#### Data records
%%
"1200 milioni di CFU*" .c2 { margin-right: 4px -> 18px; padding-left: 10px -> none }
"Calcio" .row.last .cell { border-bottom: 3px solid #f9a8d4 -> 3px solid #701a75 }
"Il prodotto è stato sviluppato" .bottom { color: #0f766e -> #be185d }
%%
%%
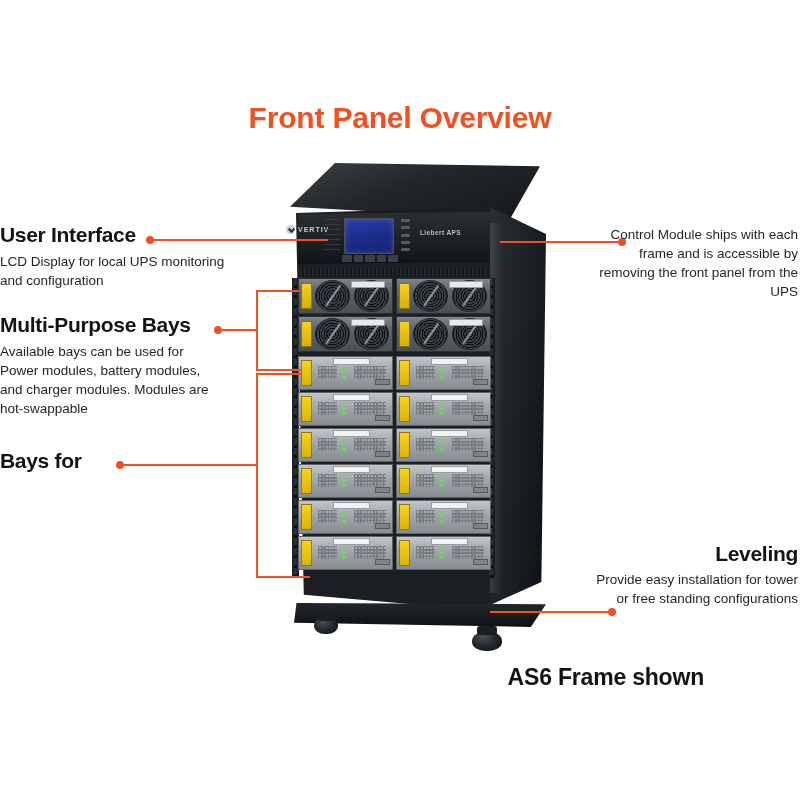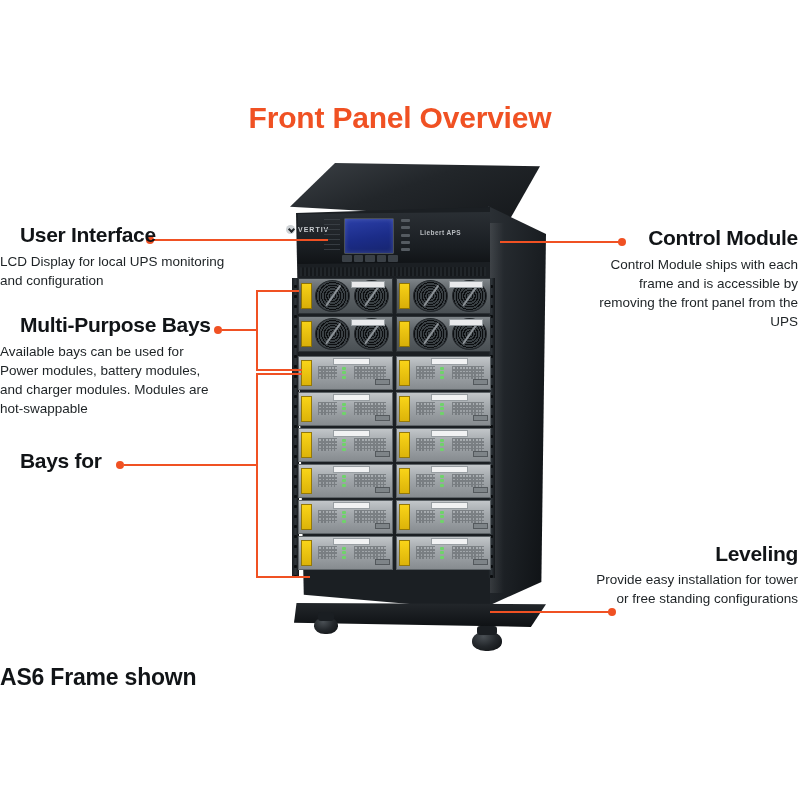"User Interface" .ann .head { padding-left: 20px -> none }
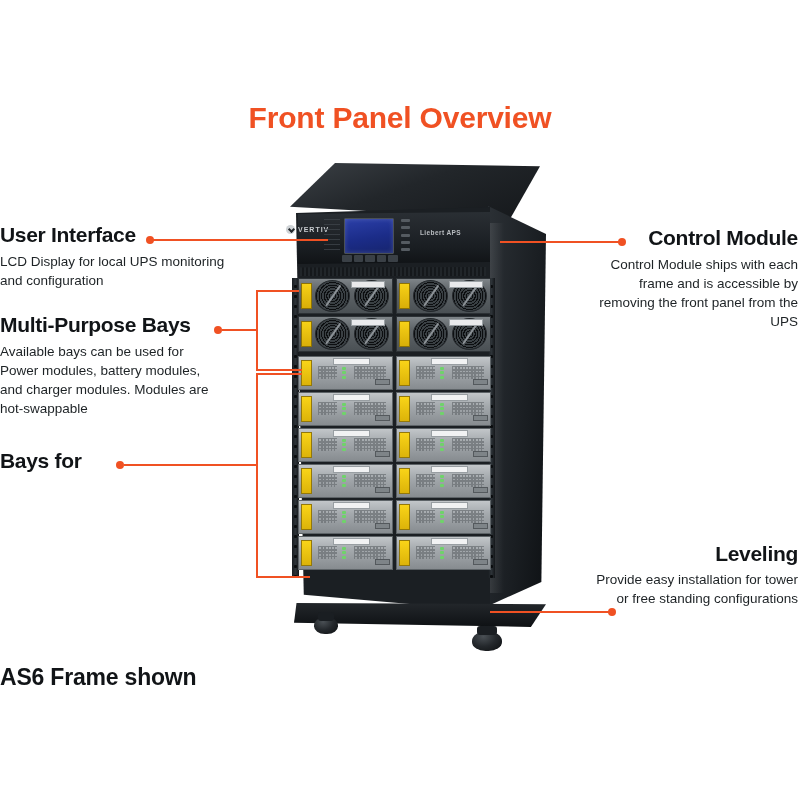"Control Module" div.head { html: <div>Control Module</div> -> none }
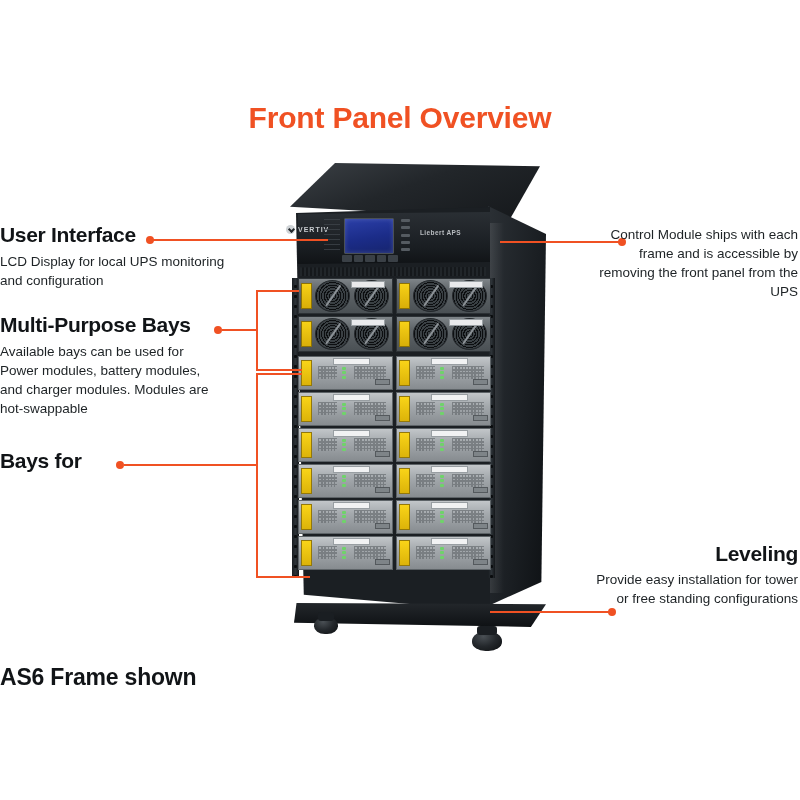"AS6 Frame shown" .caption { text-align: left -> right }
%%
#### Requirement
Copy out only the lines of the records above from the one with "border-bottom: 3px solid" through the one with "prodotto è stato", exactly as they stand, both included.

#### Your response
"Calcio" .row.last .cell { border-bottom: 3px solid #f9a8d4 -> 3px solid #701a75 }
"Il prodotto è stato sviluppato" .bottom { color: #0f766e -> #be185d }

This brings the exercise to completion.